Regular Expression Question

I have been reading The Ruby Way and am confused by the temperature
conversion sample program on page 14.

The line in question is

abort “#{temp} is not a valid number.” if temp !~ /-?\d+/

What I do not understand is that if \d matches “digits”, which I
understand to be [0-9], how can this expression match “98.6”, which it
seems to do just fine.

Thank you in advance for the clarification.

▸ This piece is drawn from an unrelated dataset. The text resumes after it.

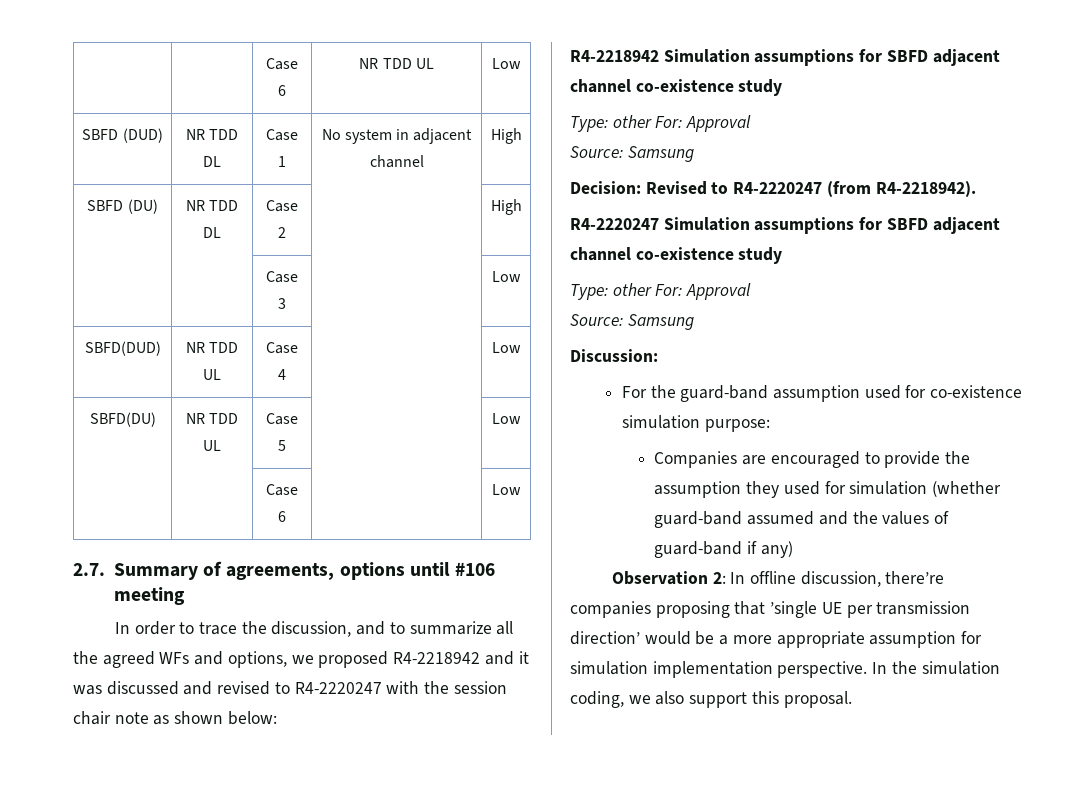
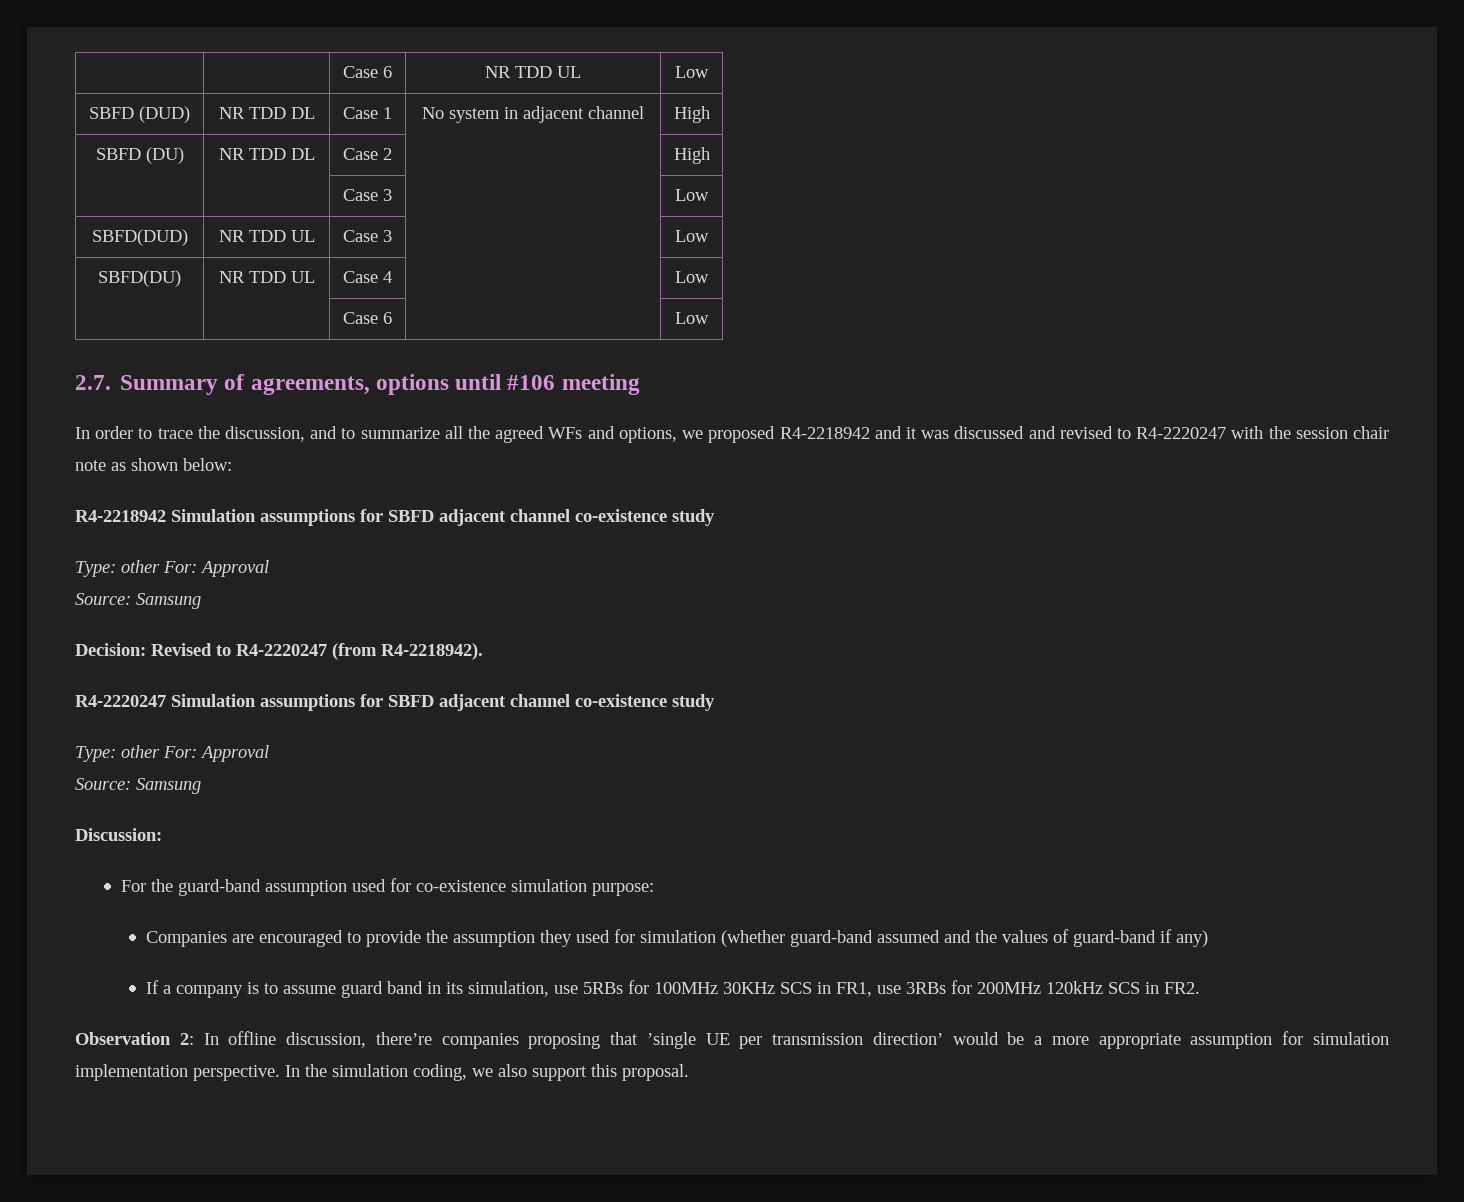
- SBFD(DUD) | NR TDD UL | Case 4 | | Low
+ SBFD(DUD) | NR TDD UL | Case 3 | | Low
- SBFD(DU) | NR TDD UL | Case 5 | | Low
+ SBFD(DU) | NR TDD UL | Case 4 | | Low
+ If a company is to assume guard band in its simulation, use 5RBs for 100MHz 30KHz SCS in FR1, use 3RBs for 200MHz 120kHz SCS in FR2.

(I have the 2nd Edition of The Ruby Way, First Printing. I have run
the example using ruby 1.8.5 (2007-03-13 patchlevel 35) [i386-linux]).

Matt

From: “[email protected][email protected]

seems to do just fine.
Hi,

Since that regexp isn’t anchored, it only cares whether a digit
appears anywhere in the string.

It would be happy with “abc1def”.

If you anchor it, like: /\A-?\d+\z/

Then it will require an exact match, caring about all characters
between the beginning and end of the string.

Hope this helps,

Bill

On 4/17/07, [email protected] [email protected] wrote:

Thank you in advance for the clarification.
Well I guess you are a bright student.
The regexp part has been nicely answered by Bill and it follows that a
regular expression allowing for all kind of different string
representations of Floats is quite
complex.
Why not let ruby do the work for us :wink:
May I introduce you to this idiom:

Float( temp ) rescue abort temp << " is not a valid number."